+++ TASK MATERIAL

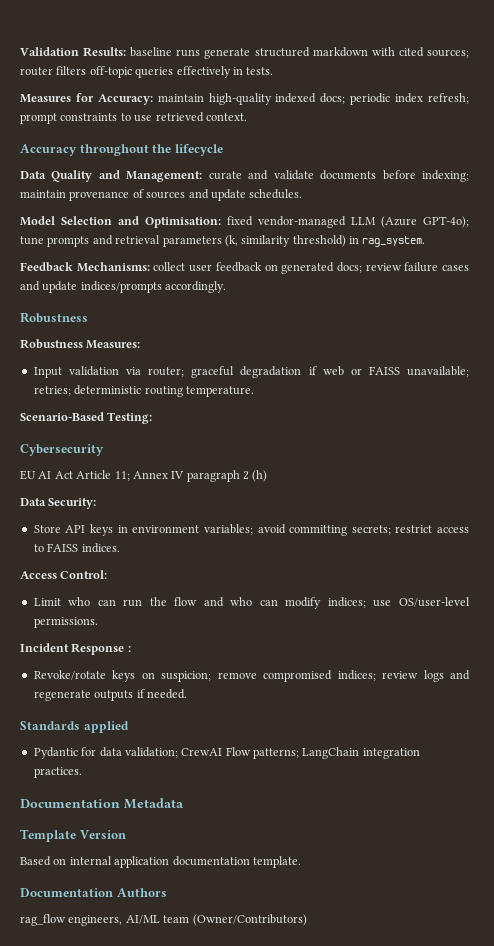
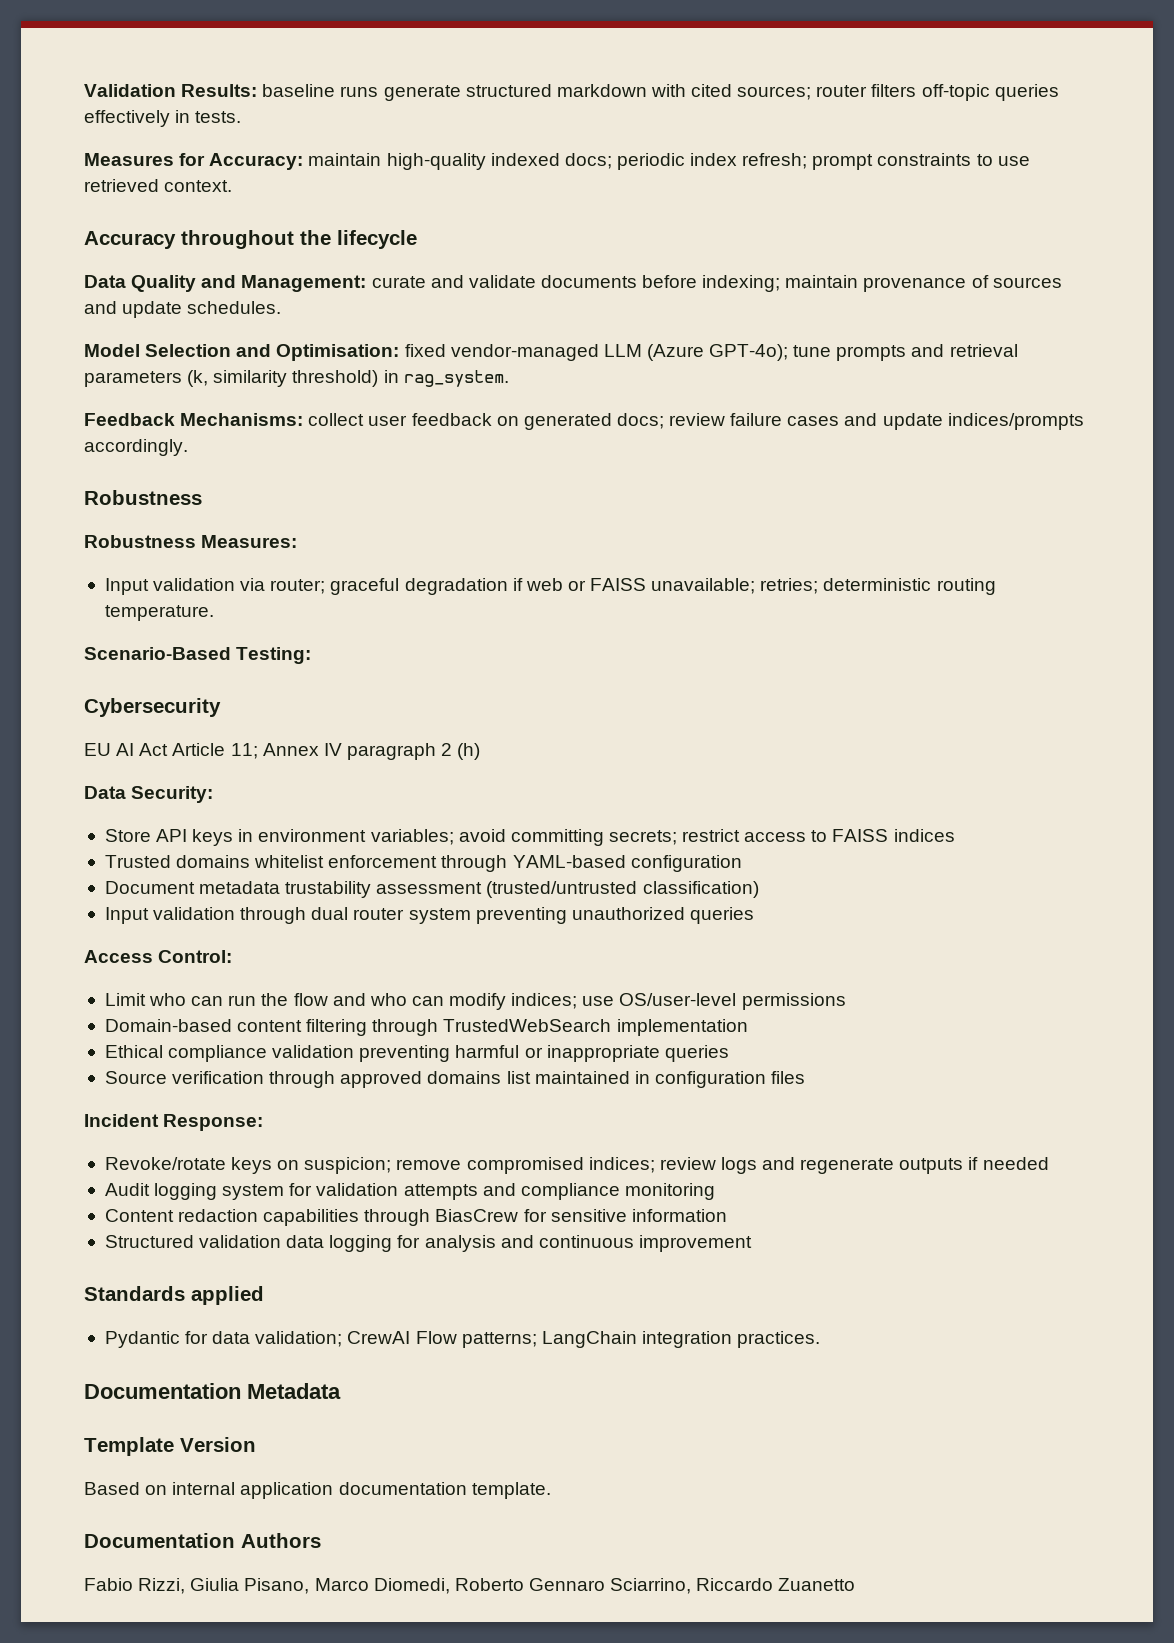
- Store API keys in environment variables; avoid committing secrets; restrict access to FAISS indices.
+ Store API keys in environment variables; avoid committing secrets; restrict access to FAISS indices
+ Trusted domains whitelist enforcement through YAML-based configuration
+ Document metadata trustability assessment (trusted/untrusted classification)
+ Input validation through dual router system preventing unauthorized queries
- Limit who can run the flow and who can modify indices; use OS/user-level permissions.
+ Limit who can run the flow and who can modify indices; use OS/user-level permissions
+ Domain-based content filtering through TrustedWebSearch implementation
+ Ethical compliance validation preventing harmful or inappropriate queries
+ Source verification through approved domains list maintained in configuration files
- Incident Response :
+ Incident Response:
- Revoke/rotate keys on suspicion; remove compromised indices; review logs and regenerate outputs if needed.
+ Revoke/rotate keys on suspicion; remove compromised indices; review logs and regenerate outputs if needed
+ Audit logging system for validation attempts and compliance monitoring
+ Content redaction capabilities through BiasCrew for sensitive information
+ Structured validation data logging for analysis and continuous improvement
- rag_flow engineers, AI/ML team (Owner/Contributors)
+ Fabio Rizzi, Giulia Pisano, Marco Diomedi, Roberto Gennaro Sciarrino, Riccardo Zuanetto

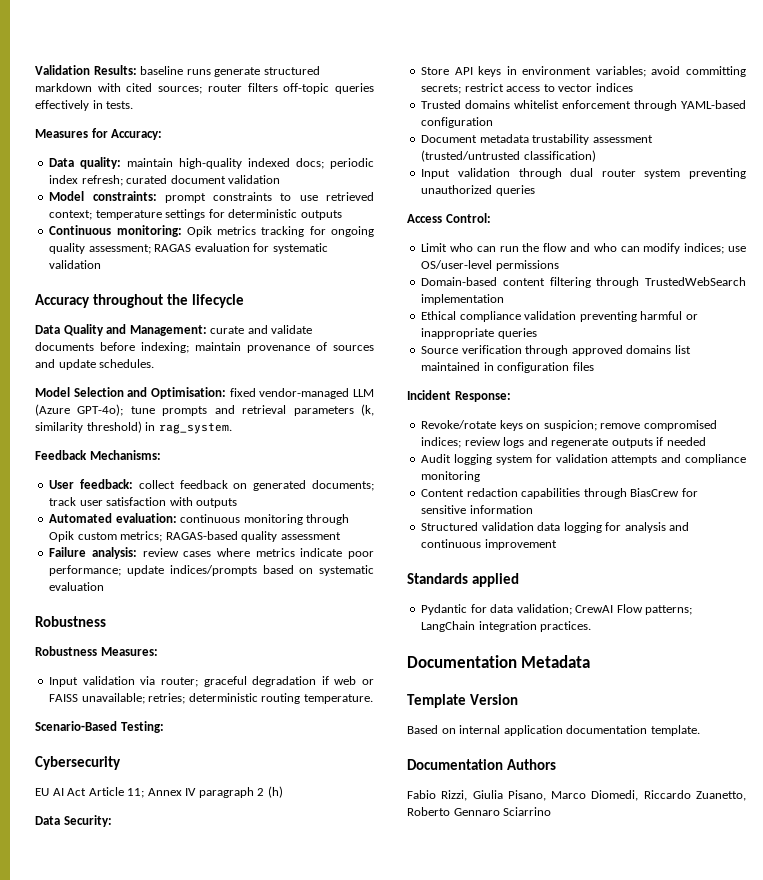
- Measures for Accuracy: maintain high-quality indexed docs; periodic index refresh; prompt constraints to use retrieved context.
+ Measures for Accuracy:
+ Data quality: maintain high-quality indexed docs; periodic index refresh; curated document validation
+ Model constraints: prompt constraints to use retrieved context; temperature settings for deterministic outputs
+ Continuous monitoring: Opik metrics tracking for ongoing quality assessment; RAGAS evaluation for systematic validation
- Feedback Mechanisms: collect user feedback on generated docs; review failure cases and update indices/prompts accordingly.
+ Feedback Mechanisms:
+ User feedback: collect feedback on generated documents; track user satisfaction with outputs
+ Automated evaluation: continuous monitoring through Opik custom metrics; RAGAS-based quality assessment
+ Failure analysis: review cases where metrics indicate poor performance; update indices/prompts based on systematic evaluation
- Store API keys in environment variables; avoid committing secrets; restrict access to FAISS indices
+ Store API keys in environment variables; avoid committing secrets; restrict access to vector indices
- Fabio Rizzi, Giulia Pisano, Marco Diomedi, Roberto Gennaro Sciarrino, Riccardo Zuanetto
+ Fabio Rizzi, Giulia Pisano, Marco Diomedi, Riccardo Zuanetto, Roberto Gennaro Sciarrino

++++++

== AIM OF THE EXERCISE ==
Retype the entries above exactly, starting at their first line and ending with the line that holds "and compliance monitoring"; pictures stay out.

== WORKED SOLUTION ==
- Store API keys in environment variables; avoid committing secrets; restrict access to FAISS indices.
+ Store API keys in environment variables; avoid committing secrets; restrict access to FAISS indices
+ Trusted domains whitelist enforcement through YAML-based configuration
+ Document metadata trustability assessment (trusted/untrusted classification)
+ Input validation through dual router system preventing unauthorized queries
- Limit who can run the flow and who can modify indices; use OS/user-level permissions.
+ Limit who can run the flow and who can modify indices; use OS/user-level permissions
+ Domain-based content filtering through TrustedWebSearch implementation
+ Ethical compliance validation preventing harmful or inappropriate queries
+ Source verification through approved domains list maintained in configuration files
- Incident Response :
+ Incident Response:
- Revoke/rotate keys on suspicion; remove compromised indices; review logs and regenerate outputs if needed.
+ Revoke/rotate keys on suspicion; remove compromised indices; review logs and regenerate outputs if needed
+ Audit logging system for validation attempts and compliance monitoring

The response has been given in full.